[SUPPLIED MATERIAL]

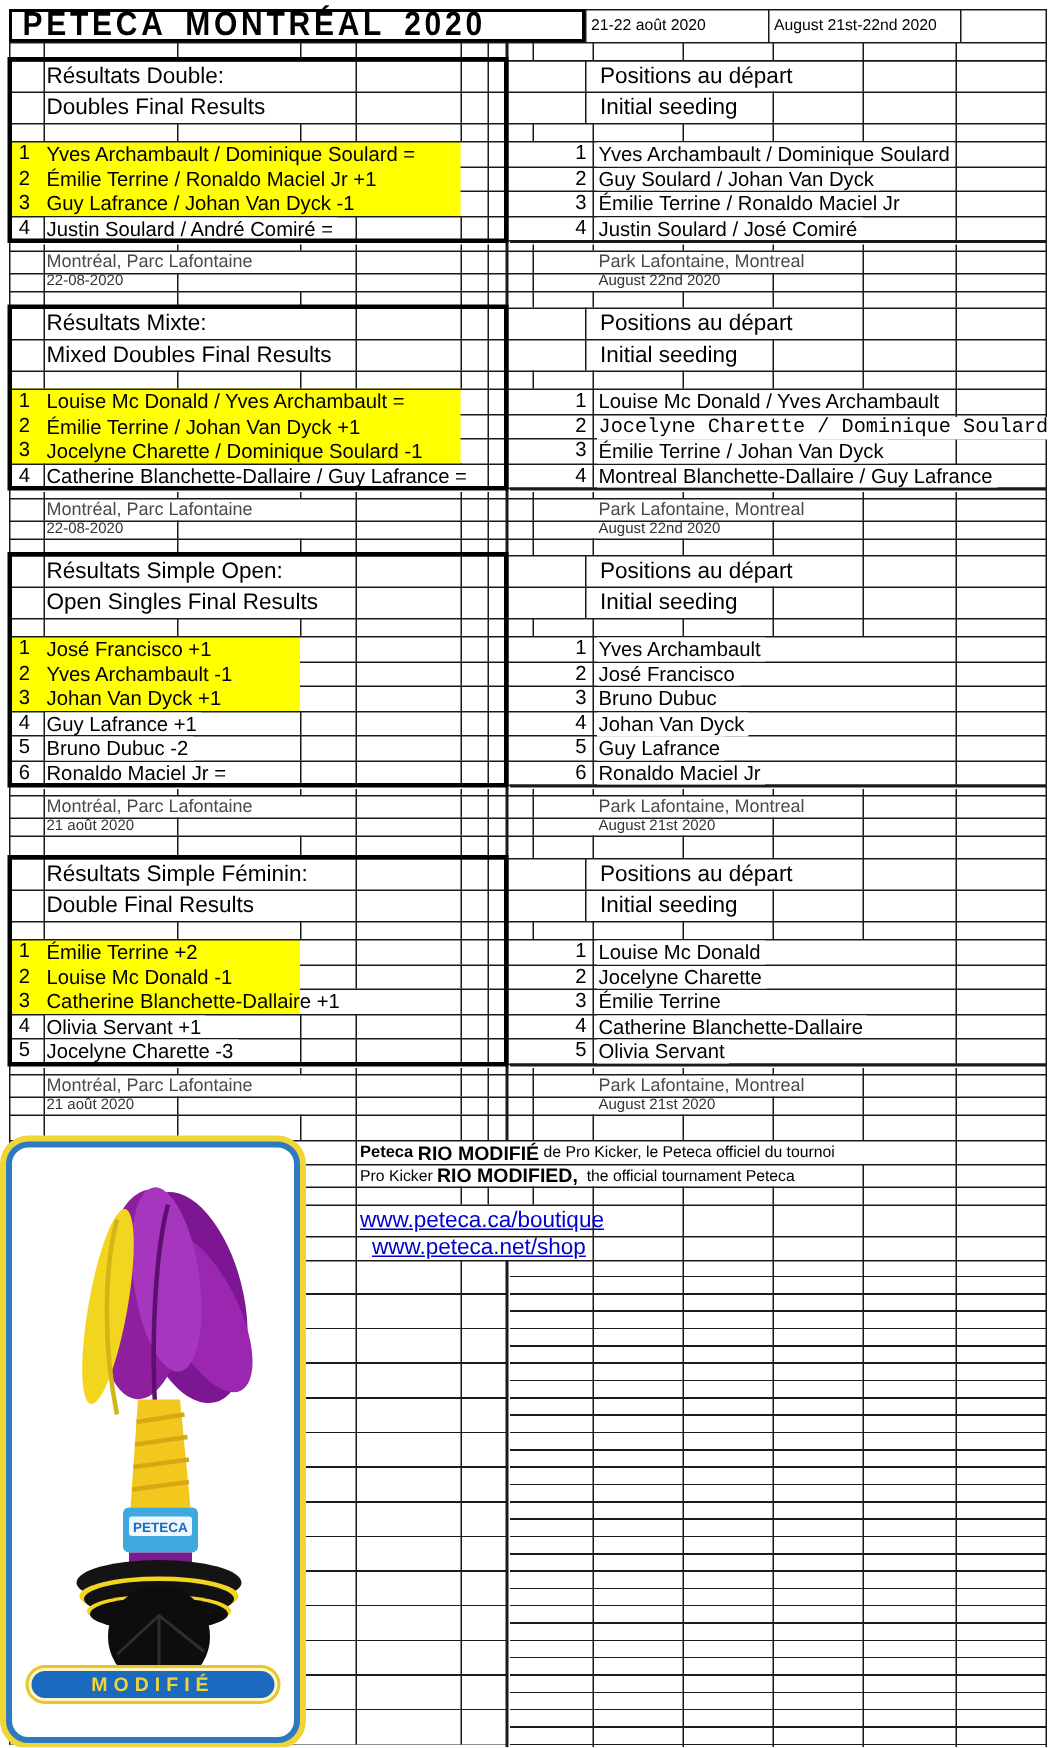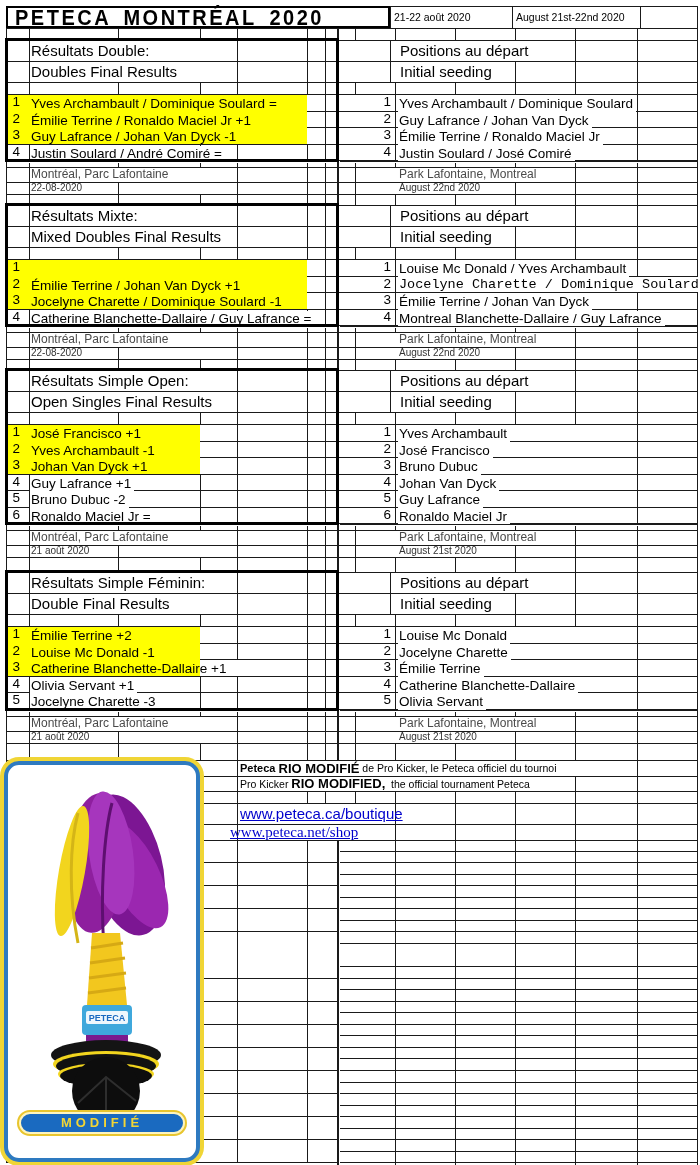--- a/index.html
+++ b/index.html
@@ -116,7 +116,7 @@
     <div class="abs ln" style="left: 307px; top: 127px; width: 33px; height: 1px;"></div>
     <div class="abs ln" style="left: 325px; top: 110.5px; width: 1px; height: 16.5px;"></div>
     <div class="abs t rank ra" style="left: 356px; top: 110.5px; height: 16.5px; line-height: 16.5px; width: 35px;">2</div>
-    <div class="abs nwrap" style="left: 398px; top: 111.5px; height: 15.5px; line-height: 15.5px;"><span class="nm wbg">Guy Lafrance / Johan Van Dyck</span></div>
+    <div class="abs nwrap" style="left: 398px; top: 111.5px; height: 15.5px; line-height: 15.5px;"><span class="nm wbg">Guy Soulard / Johan Van Dyck</span></div>
     <div class="abs ln" style="left: 340px; top: 127px; width: 358px; height: 1px;"></div>
     <div class="abs t rank ra" style="left: 2px; top: 127px; height: 16.5px; line-height: 16.5px; width: 18px;">3</div>
     <div class="abs nwrap" style="left: 30px; top: 128px; height: 15.5px; line-height: 15.5px;"><span class="nm">Guy Lafrance / Johan Van Dyck -1</span></div>

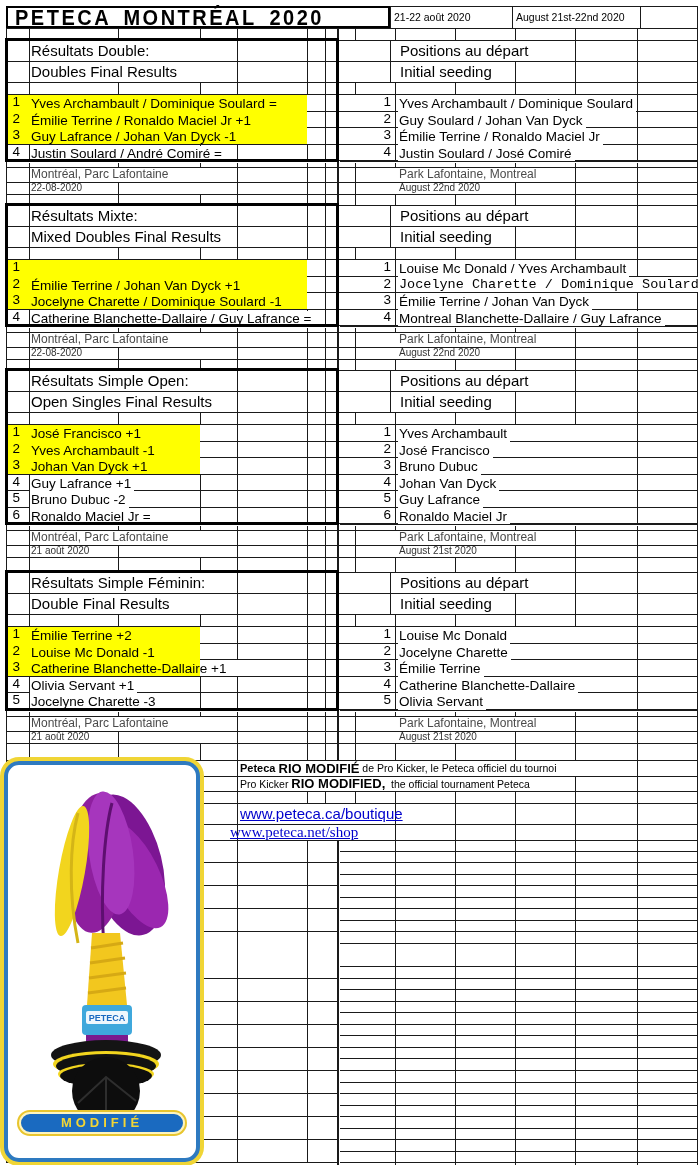--- a/index.html
+++ b/index.html
@@ -220,6 +220,7 @@
     <div class="abs ln" style="left: 637px; top: 247px; width: 1px; height: 12px;"></div>
     <div class="abs yellow" style="left: 7px; top: 259px; width: 300px; height: 49.5px; background: rgb(255, 255, 0);"></div>
     <div class="abs t rank ra" style="left: 2px; top: 259px; height: 16.5px; line-height: 16.5px; width: 18px;">1</div>
+    <div class="abs nwrap" style="left: 30px; top: 260px; height: 15.5px; line-height: 15.5px;"><span class="nm">Louise Mc Donald / Yves Archambault =</span></div>
     <div class="abs ln" style="left: 307px; top: 275.5px; width: 33px; height: 1px;"></div>
     <div class="abs ln" style="left: 325px; top: 259px; width: 1px; height: 16.5px;"></div>
     <div class="abs t rank ra" style="left: 356px; top: 259px; height: 16.5px; line-height: 16.5px; width: 35px;">1</div>

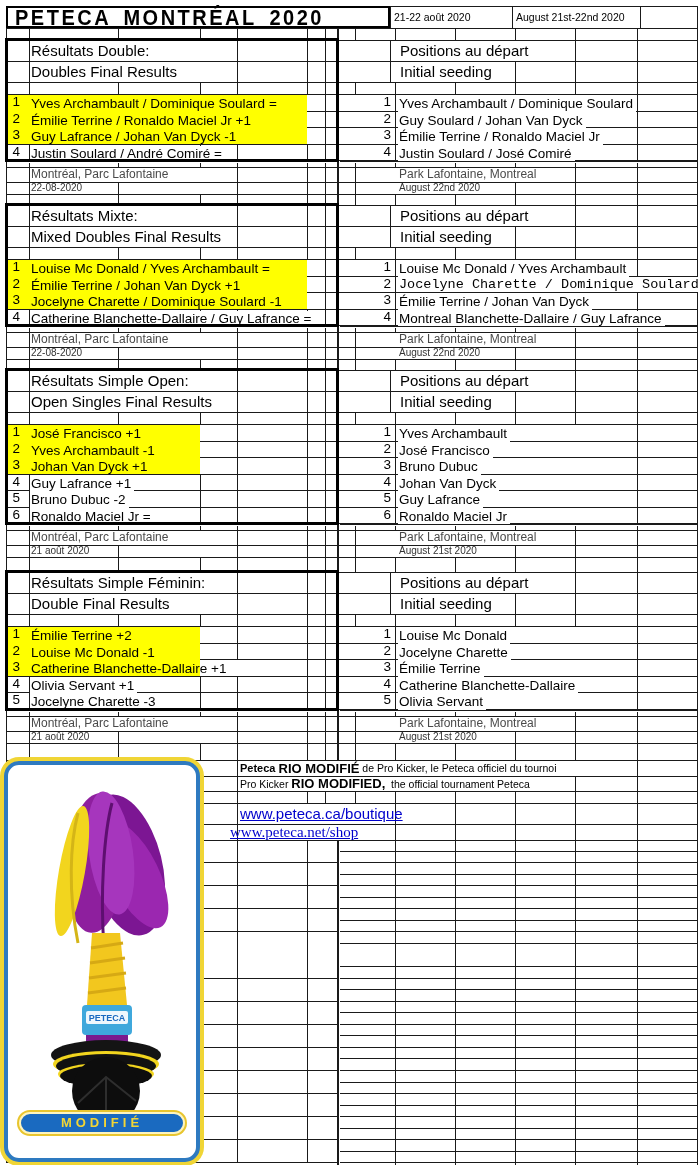--- a/index.html
+++ b/index.html
@@ -604,7 +604,7 @@
     <div class="abs ln" style="left: 575px; top: 803px; width: 1px; height: 21px;"></div>
     <div class="abs ln" style="left: 637px; top: 803px; width: 1px; height: 21px;"></div>
     <div class="abs ln" style="left: 6px; top: 824px; width: 692px; height: 1px;"></div>
-    <a class="abs t link" href="#" style="left: 230px; top: 824px; height: 16px; line-height: 16px; font-family: Liberation Serif, serif;">www.peteca.net/shop</a>
+    <a class="abs t link" href="#" style="left: 248px; top: 824px; height: 16px; line-height: 16px;">www.peteca.net/shop</a>
     <div class="abs ln" style="left: 237px; top: 824px; width: 1px; height: 16px;"></div>
     <div class="abs ln" style="left: 395px; top: 824px; width: 1px; height: 16px;"></div>
     <div class="abs ln" style="left: 455px; top: 824px; width: 1px; height: 16px;"></div>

[/SUPPLIED MATERIAL]

### EXERCISE INSTRUCTIONS
Would you return the whole listing exactly, without the pictures?

### ANSWER TO THIS EXERCISE
--- a/index.html
+++ b/index.html
@@ -116,7 +116,7 @@
     <div class="abs ln" style="left: 307px; top: 127px; width: 33px; height: 1px;"></div>
     <div class="abs ln" style="left: 325px; top: 110.5px; width: 1px; height: 16.5px;"></div>
     <div class="abs t rank ra" style="left: 356px; top: 110.5px; height: 16.5px; line-height: 16.5px; width: 35px;">2</div>
-    <div class="abs nwrap" style="left: 398px; top: 111.5px; height: 15.5px; line-height: 15.5px;"><span class="nm wbg">Guy Lafrance / Johan Van Dyck</span></div>
+    <div class="abs nwrap" style="left: 398px; top: 111.5px; height: 15.5px; line-height: 15.5px;"><span class="nm wbg">Guy Soulard / Johan Van Dyck</span></div>
     <div class="abs ln" style="left: 340px; top: 127px; width: 358px; height: 1px;"></div>
     <div class="abs t rank ra" style="left: 2px; top: 127px; height: 16.5px; line-height: 16.5px; width: 18px;">3</div>
     <div class="abs nwrap" style="left: 30px; top: 128px; height: 15.5px; line-height: 15.5px;"><span class="nm">Guy Lafrance / Johan Van Dyck -1</span></div>

--- a/index.html
+++ b/index.html
@@ -220,6 +220,7 @@
     <div class="abs ln" style="left: 637px; top: 247px; width: 1px; height: 12px;"></div>
     <div class="abs yellow" style="left: 7px; top: 259px; width: 300px; height: 49.5px; background: rgb(255, 255, 0);"></div>
     <div class="abs t rank ra" style="left: 2px; top: 259px; height: 16.5px; line-height: 16.5px; width: 18px;">1</div>
+    <div class="abs nwrap" style="left: 30px; top: 260px; height: 15.5px; line-height: 15.5px;"><span class="nm">Louise Mc Donald / Yves Archambault =</span></div>
     <div class="abs ln" style="left: 307px; top: 275.5px; width: 33px; height: 1px;"></div>
     <div class="abs ln" style="left: 325px; top: 259px; width: 1px; height: 16.5px;"></div>
     <div class="abs t rank ra" style="left: 356px; top: 259px; height: 16.5px; line-height: 16.5px; width: 35px;">1</div>

--- a/index.html
+++ b/index.html
@@ -604,7 +604,7 @@
     <div class="abs ln" style="left: 575px; top: 803px; width: 1px; height: 21px;"></div>
     <div class="abs ln" style="left: 637px; top: 803px; width: 1px; height: 21px;"></div>
     <div class="abs ln" style="left: 6px; top: 824px; width: 692px; height: 1px;"></div>
-    <a class="abs t link" href="#" style="left: 230px; top: 824px; height: 16px; line-height: 16px; font-family: Liberation Serif, serif;">www.peteca.net/shop</a>
+    <a class="abs t link" href="#" style="left: 248px; top: 824px; height: 16px; line-height: 16px;">www.peteca.net/shop</a>
     <div class="abs ln" style="left: 237px; top: 824px; width: 1px; height: 16px;"></div>
     <div class="abs ln" style="left: 395px; top: 824px; width: 1px; height: 16px;"></div>
     <div class="abs ln" style="left: 455px; top: 824px; width: 1px; height: 16px;"></div>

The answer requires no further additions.